In order to evaluate whether T. catigua has an antifatigue effect, mice were chronically treated with hydroalcoholic extract at doses of 25, 100 and 250 mg/kg (p.o.) and submitted to forced exercise on a treadmill in three phases: before the treatment (basal performance) and after 21 and 49 days of treatment. The administration of catuaba did not alter the fatigue time, nor the lactate levels measured immediately after the exercise. However, mice treated with the highest dose showed increased spontaneous locomotor activity after the forced exercise on the 21th day. This result suggests that the treatment with catuaba may decrease the recovery time after an exhaustion protocol. Moreover, catuaba treatment for 49 days at the highest dose was able to diminish the impact of the forced exercise on the animals’ strength since the impairment on grip strength after the exercise was shortened at day 49 compared with the basal performance (difference on grip strength after fatigue between days 49 and basal). Even modest, these results suggest that the hydroalcoholic extract of catuaba may have beneficial effects on fatigue, at least shortening the recovery time after exhaustion. Stress-protective and antifatigue effects have been described for some adaptogens, as Rhodiola rosea L., Eleutherococcus senticosus (Rupr. & Maxim.) Maxim. and Panax ginseng C.A. Meyer and several clinical trials were already conducted [41]. The importance of antioxidants on physical exercise and to prolong endurance and reduce fatigue has been evaluated. An extract of Polygonatum altelobatum Hayata rich in polyphenols and polysaccharides increased the endurance running time to exhaustion and the antioxidant ability in rats’ blood [42]. A supplementation with Chaenomeles speciosa (Sweet) Nakai fruit prolonged the exhaustive swimming time of rats and raised antioxidant enzymes levels, possibly by modulating the Nrf2 pathway [43].
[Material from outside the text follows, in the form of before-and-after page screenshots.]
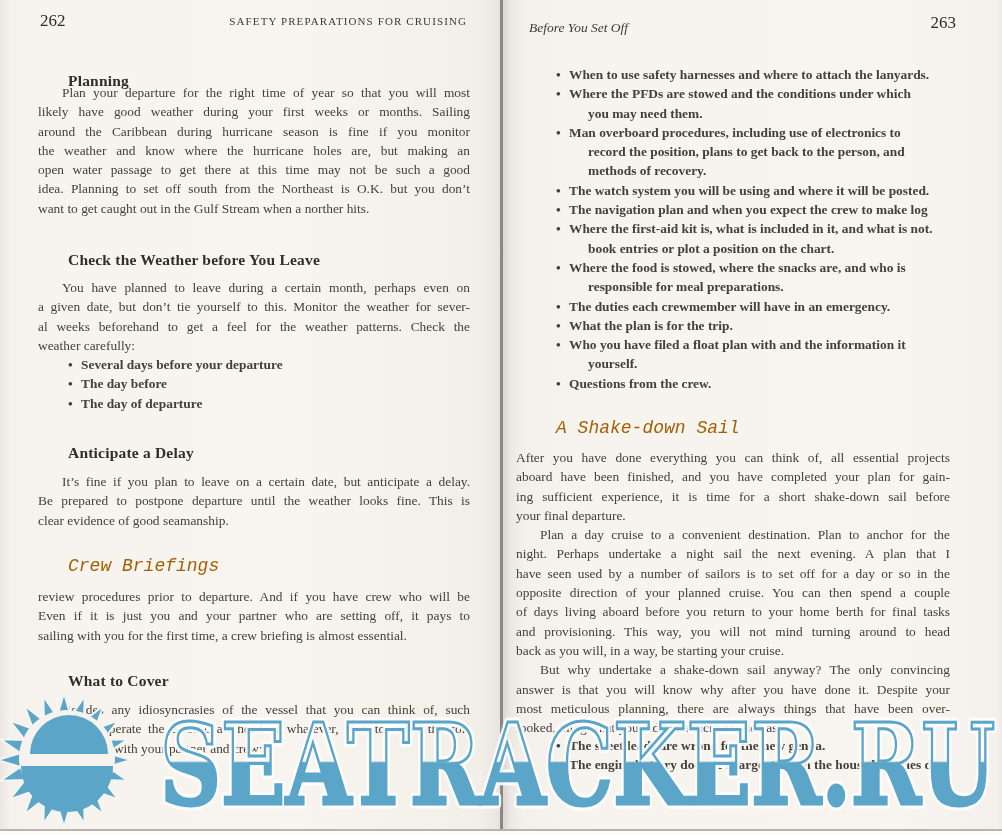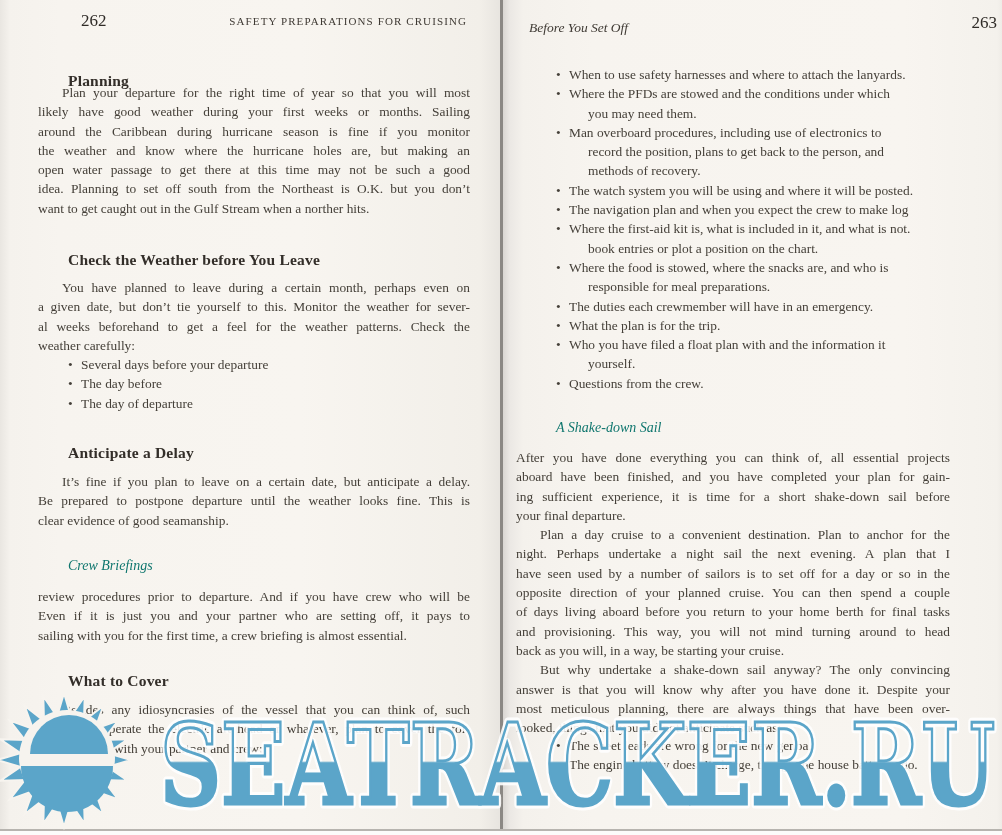"262" .pnum { margin-left: 41px -> none }
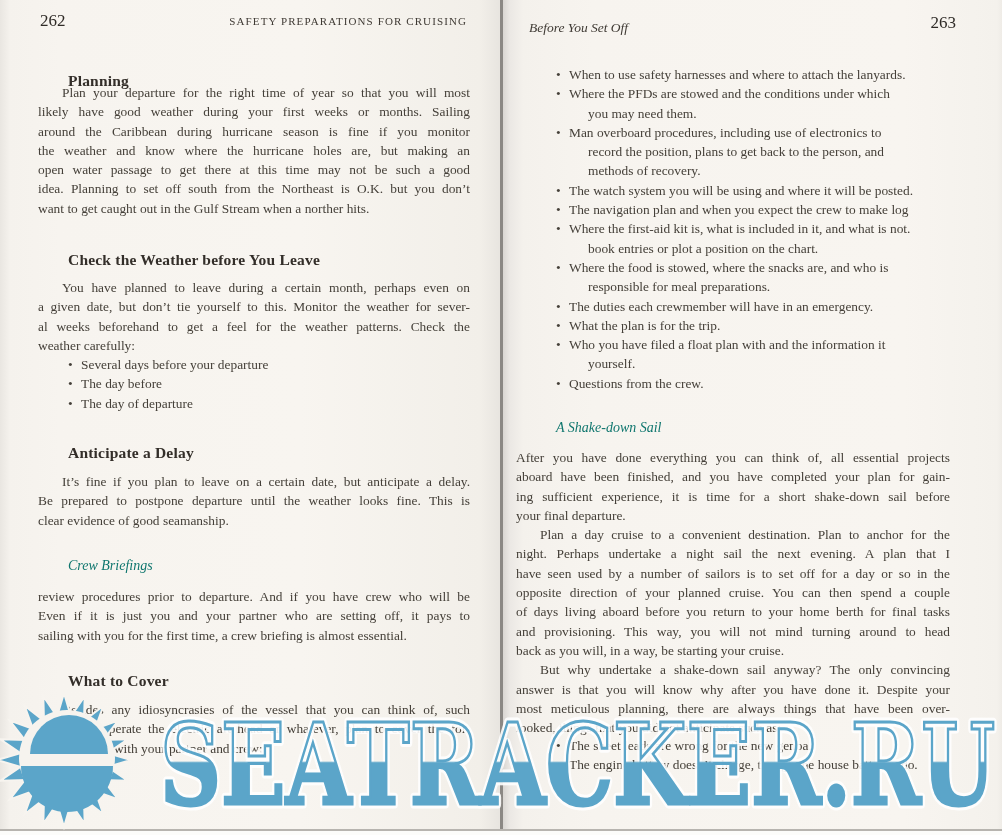"• When to use safety" .list .ln { font-weight: none -> bold }
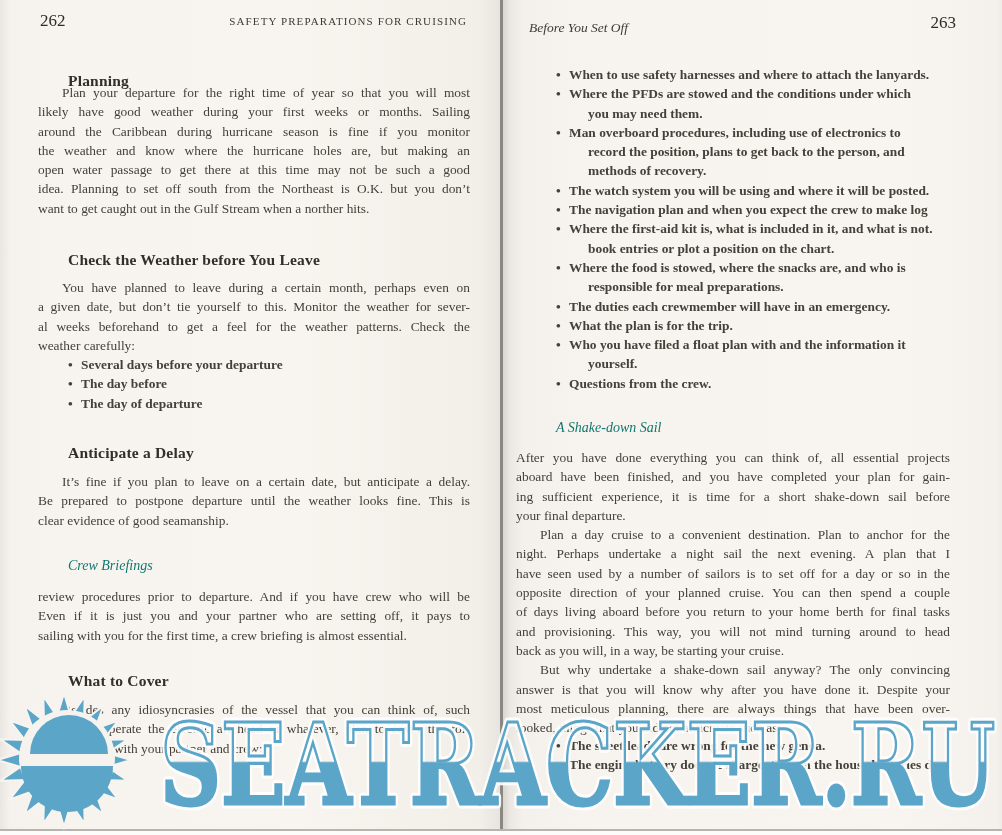"A Shake-down Sail" .ih { color: #0f766e -> #a16207; font-family: none -> Liberation Mono, monospace; font-size: 14px -> 18px }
Panax ginseng and other adaptogens are chronically used for several purposes – to increase stress resistance and physical capacity, to improve memory and other cognitive functions and as neuroprotective agents [44]. Ginseng acts by multiple mechanisms of action: it reduces the oxidative stress and excitotoxicity, modulates cholinergic neurotransmission, and increases dopamine and noradrenaline in the cerebral cortex [44]. It is likely that both the acetylcholinesterase inhibition and the antioxidant effect of T. catigua may contribute to its neuroprotective and pro-cognitive effects, as well as its dopaminergic and serotonergic effects are important for its antinociceptive and antidepressant effects. The antioxidant effect of different extracts or isolated constituents of catuaba was well evaluated. Several studies confirm that ethanolic or hydroalcoholic extracts of catuaba seems to have the most potent antioxidant effect [6, 33,34,35], but the proportion of water and ethanol can be better explored. Another alternative should be the use of special extracts prepared by extraction with different solvents, as suggested by Lonni et al. [35].